В ночном белье, с взлохматившейся от беспокойных движений бородою, с сердитыми глазами, сановник был похож на всякого другого сердитого старика, у которого бессонница и тяжелая одышка. Точно оголила его смерть, которую готовили для него люди, оторвала от пышности и внушительного великолепия, которые его окружали, – и трудно было поверить, что это у него так много власти, что это его тело, такое обыкновенное, простое человеческое тело, должно было погибнуть страшно, в огне и грохоте чудовищного взрыва. Не одеваясь и не чувствуя холода, он сел в первое попавшееся кресло, подпер рукою взлохмаченную бороду и сосредоточенно, в глубокой и спокойной задумчивости, уставился глазами в лепной незнакомый потолок.

Так вот в чем дело! Так вот почему он так струсил и так взволновался! Так вот почему она стоит в углу и не уходит и не может уйти!

– Дураки! – сказал он презрительно и веско.

– Дураки! – повторил он громче и слегка повернул голову к двери, чтобы слышали те, к кому это относится. А относилось это к тем, кого недавно он называл молодцами и кто в излишке усердия подробно рассказал ему о готовящемся покушении.
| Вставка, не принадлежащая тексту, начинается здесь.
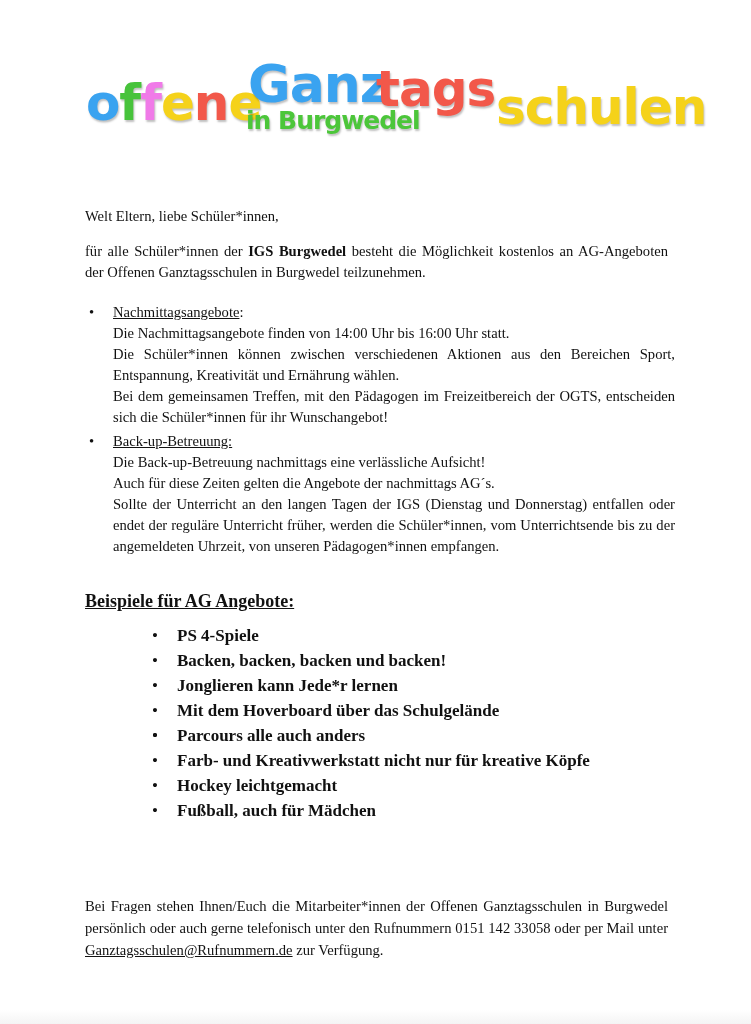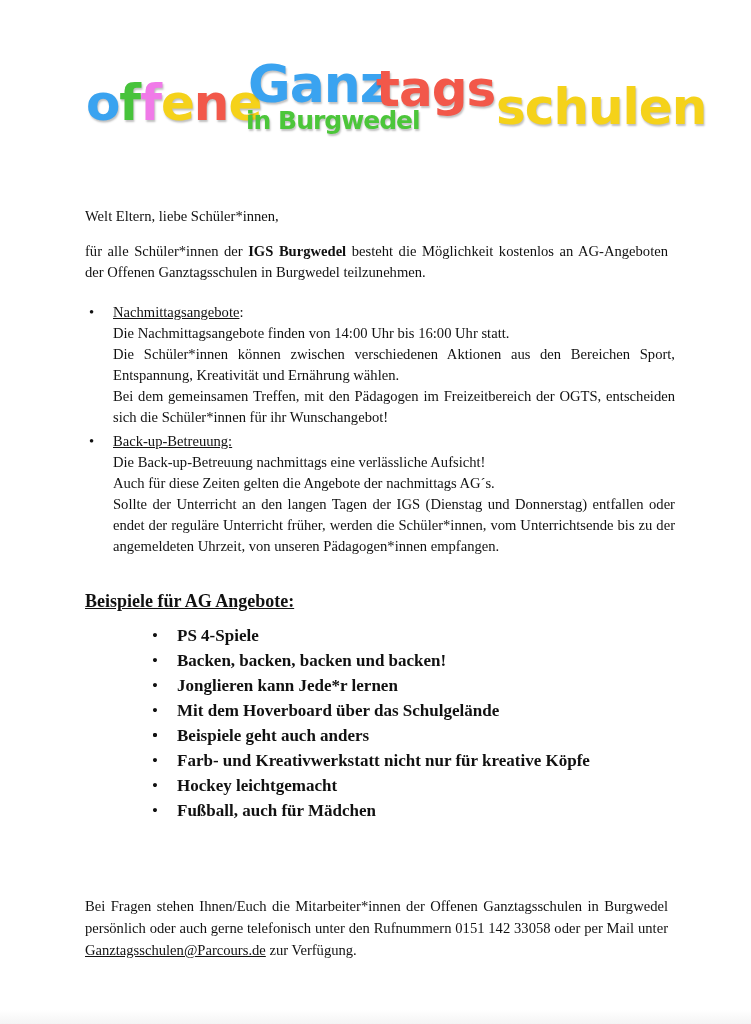--- a/index.html
+++ b/index.html
@@ -93,22 +93,22 @@
   </div>
 
   <div class="section-title">Beispiele für AG Angebote:</div>
 
   <ul class="ag-list">
     <li><span class="dot">•</span><span>PS 4-Spiele</span></li>
     <li><span class="dot">•</span><span>Backen, backen, backen und backen!</span></li>
     <li><span class="dot">•</span><span>Jonglieren kann Jede*r lernen</span></li>
     <li><span class="dot">•</span><span>Mit dem Hoverboard über das Schulgelände</span></li>
     <li><span class="dot">•</span></li>
-    <li><span class="dot">•</span><span>Beispiele geht auch anders</span></li>
+    <li><span class="dot">•</span><span>Parcours alle auch anders</span></li>
     <li><span class="dot">•</span><span>Farb- und Kreativwerkstatt nicht nur für kreative Köpfe</span></li>
     <li><span class="dot">•</span><span>Hockey leichtgemacht</span></li>
     <li><span class="dot">•</span><span>Fußball, auch für Mädchen</span></li>
   </ul>
 
-  <div class="closing"><span>Bei Fragen stehen Ihnen/Euch die Mitarbeiter*innen der Offenen Ganztagsschulen in Burgwedel persönlich oder auch gerne telefonisch unter den Rufnummern 0151 142 33058 oder per Mail unter </span><a>Ganztagsschulen@Parcours.de</a><span> zur Verfügung.</span></div>
+  <div class="closing"><span>Bei Fragen stehen Ihnen/Euch die Mitarbeiter*innen der Offenen Ganztagsschulen in Burgwedel persönlich oder auch gerne telefonisch unter den Rufnummern 0151 142 33058 oder per Mail unter </span><a>Ganztagsschulen@Rufnummern.de</a><span> zur Verfügung.</span></div>
 
   <div class="bottom-shade"></div>
 </div>
 
 </body></html>

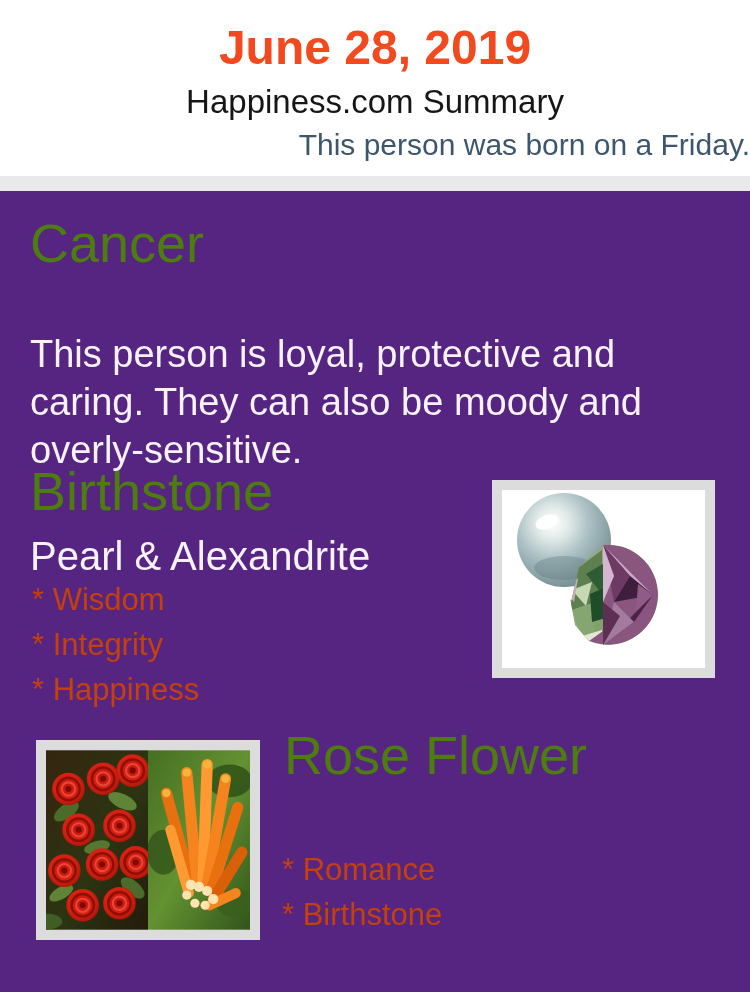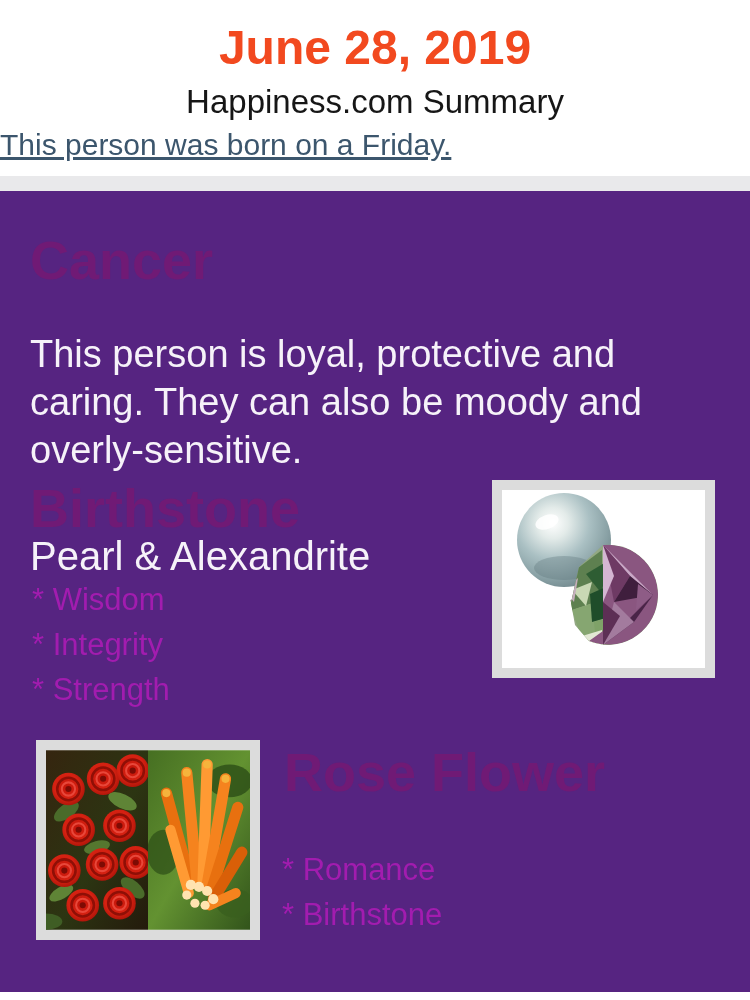--- a/index.html
+++ b/index.html
@@ -10,43 +10,43 @@
   
   .hdr-date{
     position:absolute;top:20px;left:0;width:750px;text-align:center;
     font-size:48px;font-weight:700;letter-spacing:0px;
   }
   .hdr-summary{
     position:absolute;top:83px;left:0;width:750px;text-align:center;
     font-size:33px;font-weight:400;color:#161616;
   }
   .hdr-friday{
-    position:absolute;top:128px;left:0;width:750px;text-align:left;
-    font-size:30px;font-weight:400;text-decoration:underline;
+    position:absolute;top:128px;left:0;width:750px;text-align:right;
+    font-size:30px;font-weight:400;
   }
   .divider{
     position:absolute;top:176px;left:0;width:750px;height:15px;
   }
   
   .purple{
     position:absolute;top:191px;left:0;width:750px;height:809px;
   }
   .h1{
-    position:absolute;font-size:54px;font-weight:700;color:#701a75;line-height:1;margin-top:17px;
+    position:absolute;font-size:54px;font-weight:400;color:#4d7c0f;line-height:1;
   }
   .sign-heading{left:30px;top:216px;}
   .sign-desc{
     position:absolute;left:30px;top:296px;width:632px;
     font-size:38px;line-height:48px;color:#f6f2f9;font-weight:400;margin-top:34px;
   }
   .stone-heading{left:30px;top:464px;}
   .stone-names{
     position:absolute;left:30px;top:534px;font-size:40px;color:#f6f2f9;font-weight:400;
   }
-  .trait{font-size:31px;color:#a21caf;font-weight:400;line-height:31px;}
+  .trait{font-size:31px;color:#c2410c;font-weight:400;line-height:31px;}
   .stone-traits{position:absolute;left:32px;top:584px;}
   .stone-traits .trait{margin-bottom:14px;}
   .flower-heading{left:284px;top:728px;}
   .flower-names{
     position:absolute;left:284px;top:797px;font-size:40px;color:#f6f2f9;font-weight:400;
   }
   .flower-traits{position:absolute;left:282px;top:854px;}
   .flower-traits .trait{margin-bottom:14px;}
   
   .photo-frame{
@@ -73,21 +73,21 @@
   <div class="purple" style="background:#562481"></div>
 
   <div class="h1 sign-heading">Cancer</div>
   <div class="sign-desc">This person is loyal, protective and caring. They can also be moody and overly-sensitive.</div>
 
   <div class="h1 stone-heading">Birthstone</div>
   <div class="stone-names">Pearl &amp; Alexandrite</div>
   <div class="stone-traits">
     <div class="trait">* Wisdom</div>
     <div class="trait">* Integrity</div>
-    <div class="trait">* Strength</div>
+    <div class="trait">* Happiness</div>
   </div>
 
   <div class="photo-frame stone-frame">
     <svg width="203" height="178" viewBox="0 0 203 178">
       <defs>
         <radialGradient id="pearlG" cx="38%" cy="32%" r="75%">
           <stop offset="0%" stop-color="#ffffff"></stop>
           <stop offset="22%" stop-color="#e3ebe9"></stop>
           <stop offset="52%" stop-color="#aac0c3"></stop>
           <stop offset="78%" stop-color="#8aa2a6"></stop>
«Ну, конечно, – думал он глубоко, внезапно окрепшею и плавною мыслью, – ведь это теперь, когда мне рассказали, я знаю и мне страшно, а ведь тогда бы я ничего не знал и спокойно пил бы кофе. Ну, а потом, конечно, эта смерть, – но разве я так боюсь смерти? Вот у меня болят почки, и умру же я когда-нибудь, а мне не страшно, потому что ничего не знаю. А эти дураки сказали: в час дня, ваше превосходительство. И думали, дураки, что я буду радоваться, а вместо того она стала в углу и не уходит. Не уходит, потому что это моя мысль. И не смерть страшна, а знание ее; и было бы совсем невозможно жить, если бы человек мог вполне точно и определенно знать день и час, когда умрет. А эти дураки предупреждают: “В час дня, ваше превосходительство!”»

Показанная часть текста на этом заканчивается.